太陽と雪
部屋に戻ると、窓際のライティングデスクの傍に相沢がいた。

デスクの上にはアイスコーヒーの入ったカップが乗っていた。


「相沢……?」


「これはこれは、麗眞坊ちゃま。

おかえりなさいませ。

大体の事の経緯は、高沢から伺っております。

シャワーを浴びていらした後のクールダウンも必要でございますよ?」



「……にしても。
矢吹さん、スゲーな。

絶対、矢吹さんは少なからず姉さんのことを女として見てる。

四六時中傍にいて、よく理性持つよな……

その術、俺が学びたい。

俺は無理。

椎菜、ホントに純情すぎる。

生殺し状態だっつの」


「ふふ。

坊っちゃまたち主側は存じ上げないかもしれませんが、執事というものは奇妙な生き物でございますゆえ。
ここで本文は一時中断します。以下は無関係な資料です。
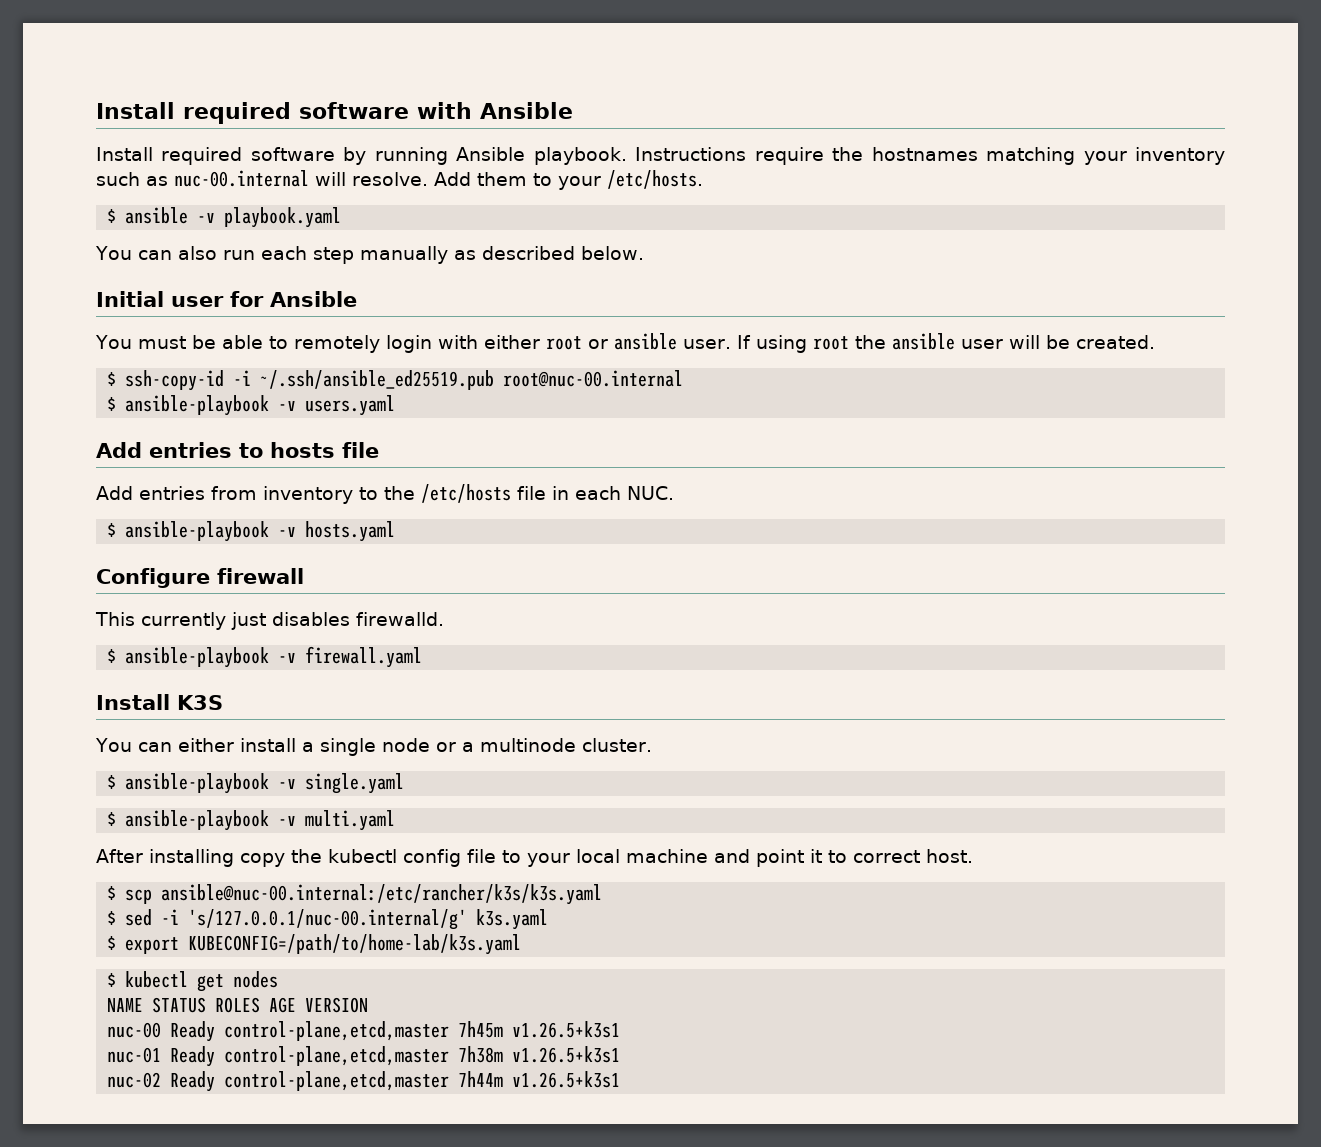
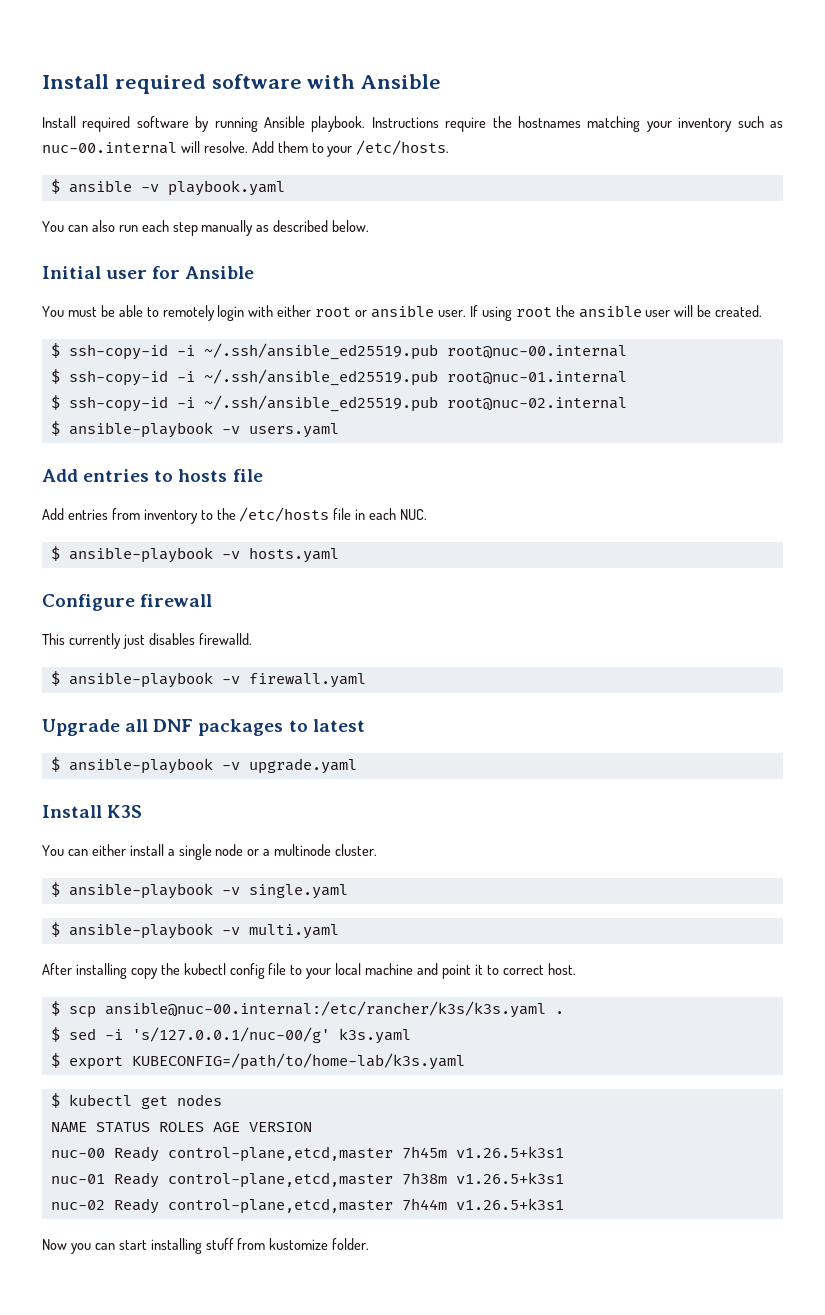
+ $ ssh-copy-id -i ~/.ssh/ansible_ed25519.pub root@nuc-01.internal
+ $ ssh-copy-id -i ~/.ssh/ansible_ed25519.pub root@nuc-02.internal
+ Upgrade all DNF packages to latest
+ $ ansible-playbook -v upgrade.yaml
- $ scp ansible@nuc-00.internal:/etc/rancher/k3s/k3s.yaml
+ $ scp ansible@nuc-00.internal:/etc/rancher/k3s/k3s.yaml .
- $ sed -i 's/127.0.0.1/nuc-00.internal/g' k3s.yaml
+ $ sed -i 's/127.0.0.1/nuc-00/g' k3s.yaml
+ Now you can start installing stuff from kustomize folder.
ある程度、感情をコントロールできるのでございますよ。

それにしても、麗眞坊ちゃまは十分すぎるほど耐えていらっしゃいます」


「毎日必死だよ、ホントに。
いつスイッチ入ってもおかしくない」


「しかし、そろそろいいのでは?

先日もこちらの部屋でそのような行為は行ったようですし。

麗眞坊ちゃまと椎菜さまはご結婚される仲なのですよね?」

何で相沢にバレているんだ。

「俺はちゃんと正しい手順を踏みたいの。

順番が逆はマズイだろ。

普通は結婚が先だろ」


「ところが、そうでもないのでございます。

旦那様と奥様は、順番が逆であったと記憶しておりますが」



は?

え?

親父とおふくろが?
そうなの?

親父の書斎にある、結婚式のときの記念だという写真を思い返してみる。

つまり、あの時は、おふくろはすでに姉さんを身籠ってたと?

いやいや、宝月家の当主が、いいのかよそんなんで!


「ですから、あまりお気になさる必要はないかと思われますよ?
麗眞坊ちゃま」


そんな会話をしているうちに、アイスコーヒーを飲みきっていた。

「心の整理ついた。
サンキュ、相沢」

相沢にお礼を言うと、婚約者を迎えに行くべく、バスルームに向かった。


バスルームの前に到着して1、2分が経った頃だった。


「ごめん……麗眞……

なかなか髪……乾かなくて……」

そう言いながら脱衣所のドアを開けた椎菜。

恥ずかしそうな表情と、彼女の髪から微かに香るフローラルが鼻孔をくすぐる。

それだけなら、まだ良かった。

チュールの白ワンピなんて着て出て来ないで欲しかった。

しかもそのチュールが胸下から広がっているのがなんとも色っぽい。

というより、もはやエロい。

既に、スウェットと下着に覆われた俺の大事な部分は反応している。

ホント……男を分かってないな……椎菜は。


「分かってる?

椎菜……俺の前だけだから許すけど。

それ着て高沢とか相沢の前、通るなよ?」

わざと、彼女の耳元で言ってやる。

軽々と椎菜を抱え上げると、もといた高沢の部屋ではなく。

俺の部屋に連れて行ってやる。

このとき、高沢の部屋のほうをじっと見ていた椎菜の様子に、行動に、その意図に。

気付いていなかった。

このことで、翌朝、オレはまだ椎菜のことを完全に分かっていなかったことに気付かされるんだ。

俺の膝の上に寝転がるよう、彼女を促す。

俗に言う、膝枕というやつだ。

まだ乾ききっていない、明るめの茶色い髪を手で梳きながら、毛先のほうにドライヤーを当ててやる。

こういうときのために、椎菜と過ごすこの部屋に姉さんが使っていた古い型のドライヤーを置いていたのだ。


「なんかこういうの、新鮮」


それだけ言うと彼女は、オレの膝の上で微睡み始めた。


その白い肌が引き立てる赤い唇を今すぐにでも貪り、同時に胸の膨らみの感触も味わいたい。

そんな欲望を必死に抑える。

彼女をそっと抱き上げてベッドの上で降ろす。

完全に寝息を立て始めた俺の婚約者。


どうか理性がもつように願いながら、その首筋に一つだけ、赤い華を残す。

そして、頭の下に彼女を起こさないように気を付けながら、自分の腕を差し込んでやる。


「おやすみ、椎菜」


そう、小さな声で囁いて、頬にそっとキスを落とすと、部屋の照明を消した。